# Exercise 5 | Regularized Linear Regression and Bias-Variance

In [None]:
%matplotlib inline

import numpy as np
import pandas as pd

from matplotlib import pyplot as plt
from scipy.io import loadmat
from scipy.optimize import minimize
from sklearn import preprocessing

## Part 1: Loading and Visualizing Data

We start the exercise by first loading and visualizing the
dataset. The following code will load the dataset into your
environment and plot the data.

In [None]:
# Loading and Visualizing Data ...

data1 = loadmat('ex5data1.mat')

X = data1['X']
Xtest = data1['Xtest']
Xval = data1['Xval']
y = data1['y']
ytest = data1['ytest']
yval = data1['yval']

m = X.shape[0]

plt.plot(X, y, 'rx', markersize=10, linewidth=1.5)
plt.xlabel('Change in water level (x)')
plt.ylabel('Water flowing out of the dam (y)')

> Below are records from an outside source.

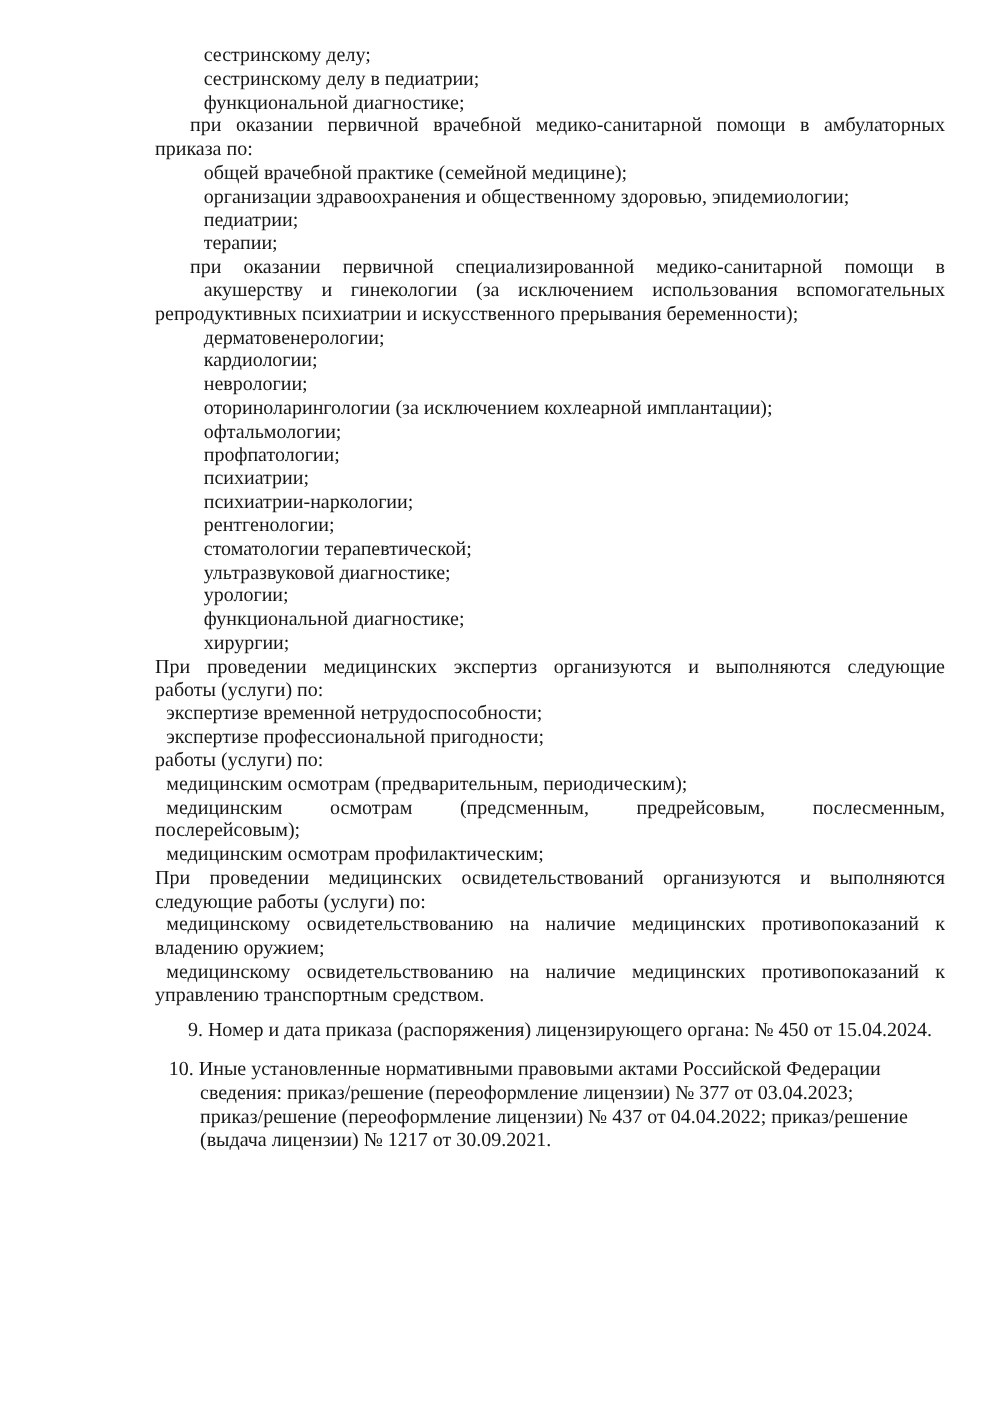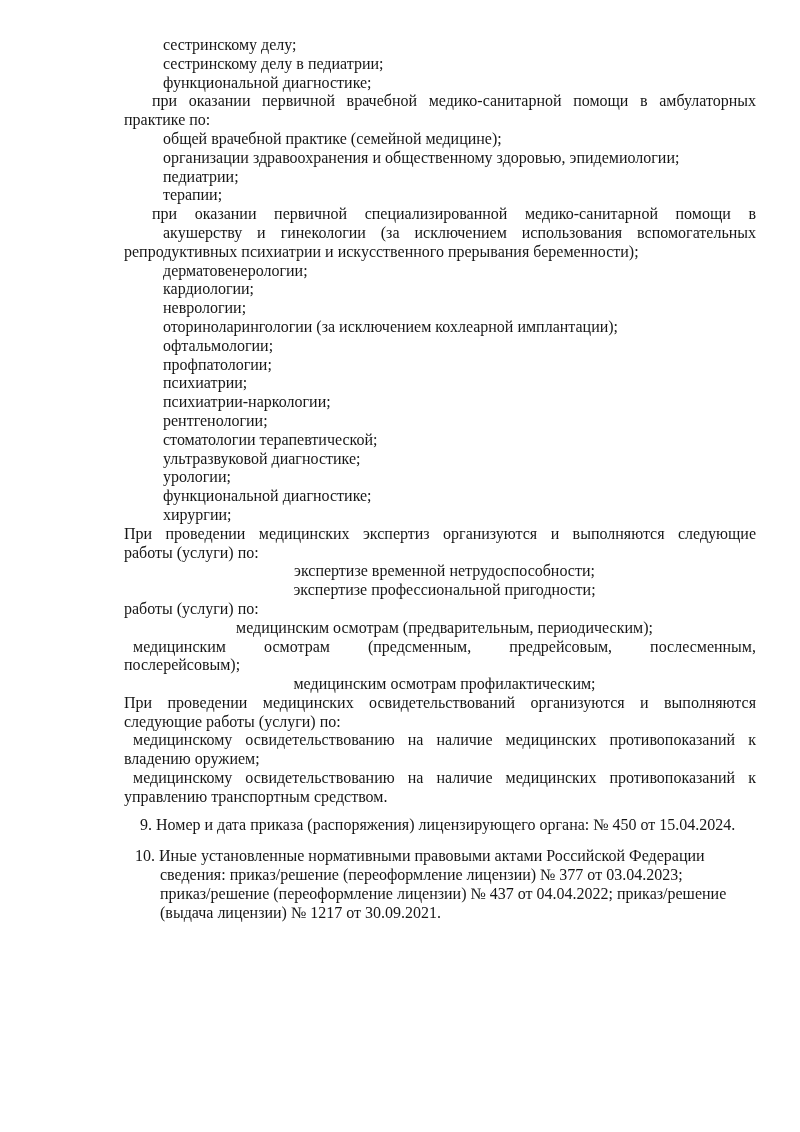"практике по:" div.line { text: практике -> приказа }
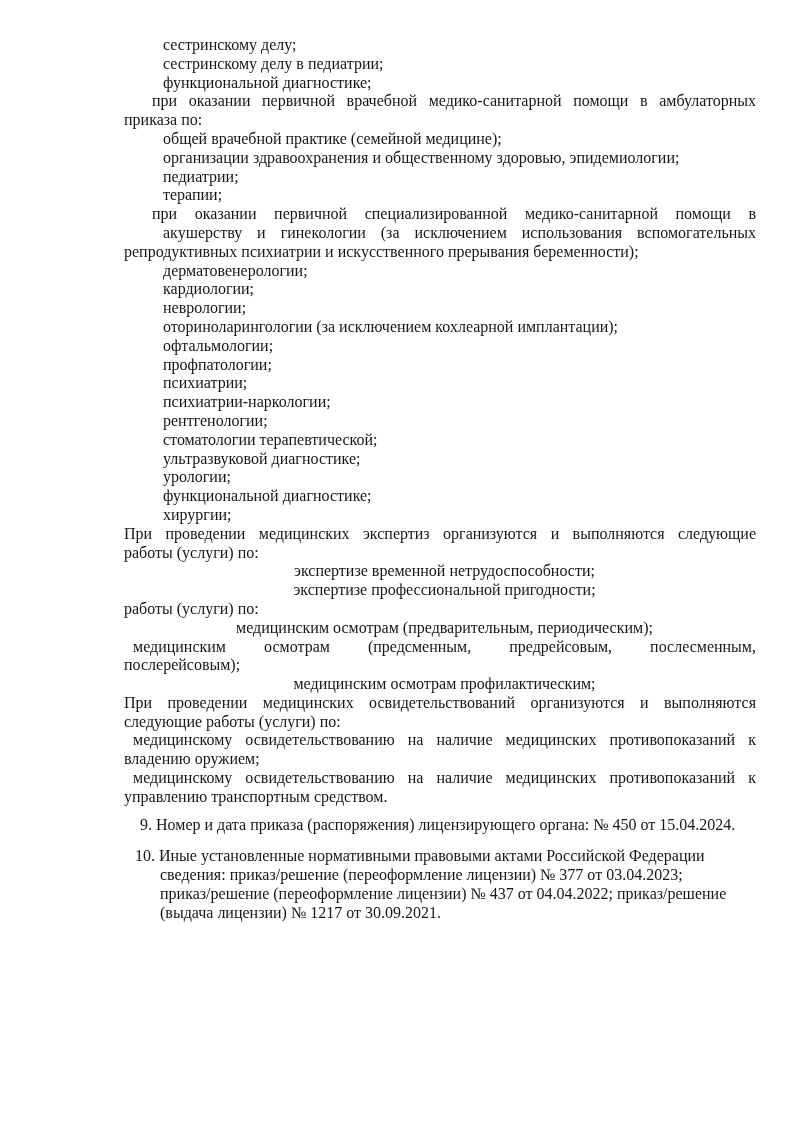"экспертизе временной нетрудоспособности;" .ind-small { text-align: center -> none }
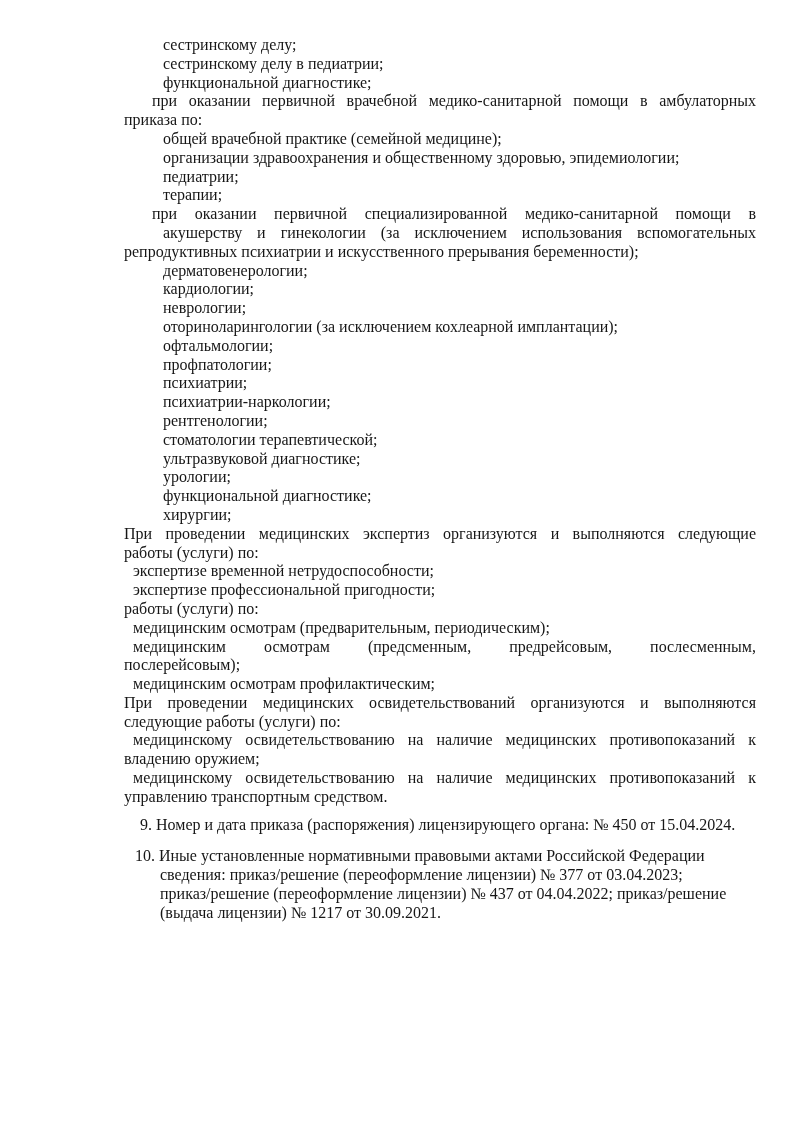"9. Номер и дата приказа" .ind-item9 { text-align: none -> center }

## Part 2: Regularized Linear Regression Cost

You should now implement the cost function for regularized linear
regression.

In [None]:
def linear_reg_cost_function(theta, X, y, lambda_):
    """Compute cost and gradient for regularized linear regression with multiple variables."""

    m = len(y)
    theta = theta.reshape(-1, 1)

    temp = X.dot(theta) - y
    J = (temp.T.dot(temp)) / (2 * m) + lambda_ / (2 * m) * np.sum(theta[1:] ** 2)

    grad = X.T.dot(temp) / m
    grad[1:] += lambda_ / m * theta[1:]

    return J, grad.flatten()

In [None]:
theta = np.array([1, 1]).reshape((2, 1))
J, _ = linear_reg_cost_function(theta, np.c_[np.ones((m, 1)), X], y, 1)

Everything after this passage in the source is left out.